Share your dilemmas and get honest opinions from other Mumsnetters.

Hard to see her in same way

136 replies

Perditanoy · 23/10/2022 17:02

I have a friend I've known for about a decade. Met at uni. Lots in common.

After uni we never lived close by but caught up on text every few months and saw each other periodically. She had the same boyfriend for years but was always so adamant she'd never get married or have kids.

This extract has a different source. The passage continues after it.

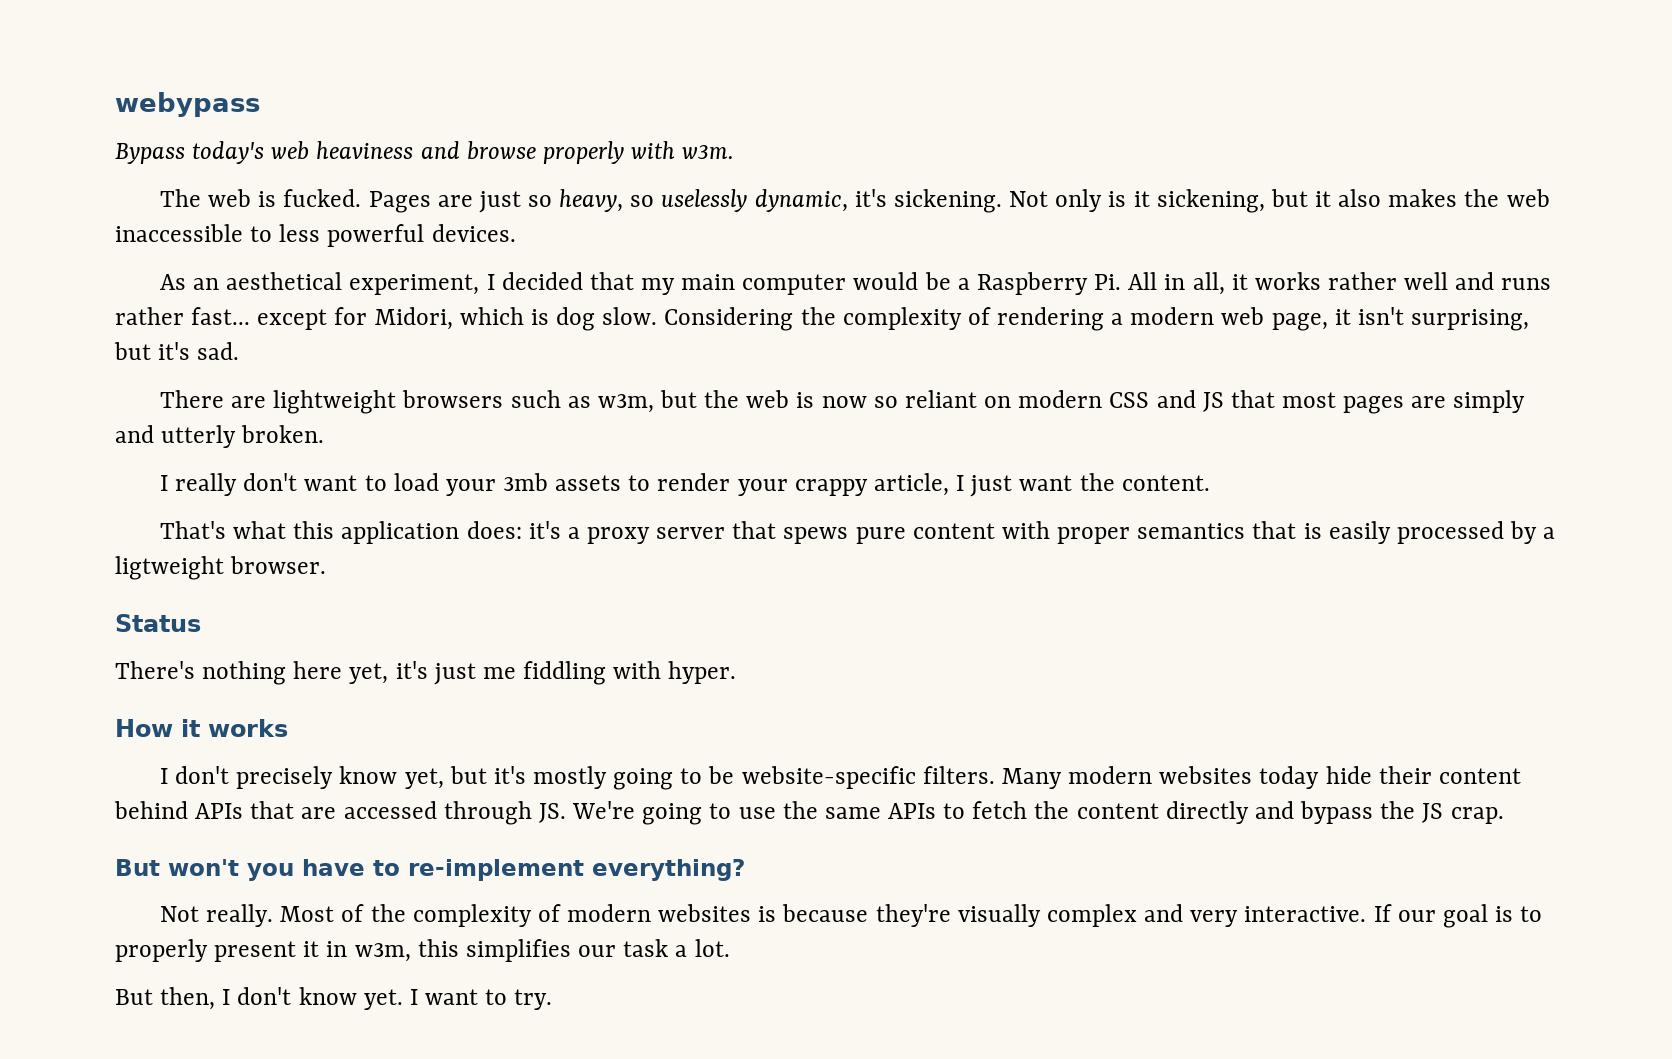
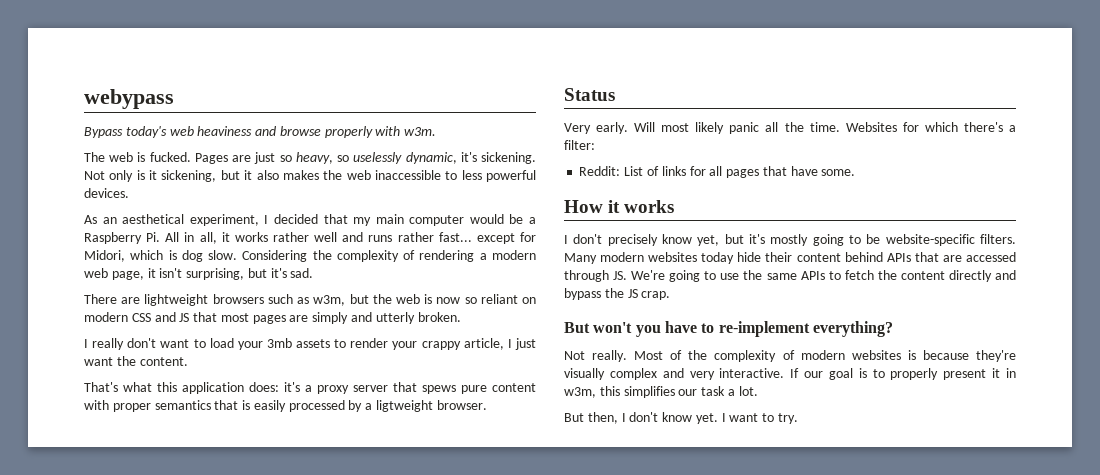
[115,661,737,685] There's nothing here yet, it's just me fiddling with hyper. -> [564,122,1016,134] [564,140,595,150] [579,166,856,178] Very early. Will most likely panic all the time. Websites for which there's a filter: // Reddit: List of links for all pages that have some.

Very career-oriented, did loads of travelling and had great hobbies.

I really came to admire her stance and honesty on the marriage and kids thing as she wasn't afraid to say it wasn't for her despite the usual societal pressures. It was refreshing. She was quite clear on all her reasons for her views and we had many conversations about it. It wasn't necessarily going to be the path I took but I loved having a proudly independent female friend who wasn't pining to get married and have babies and was going to do it her way. I really looked up to her.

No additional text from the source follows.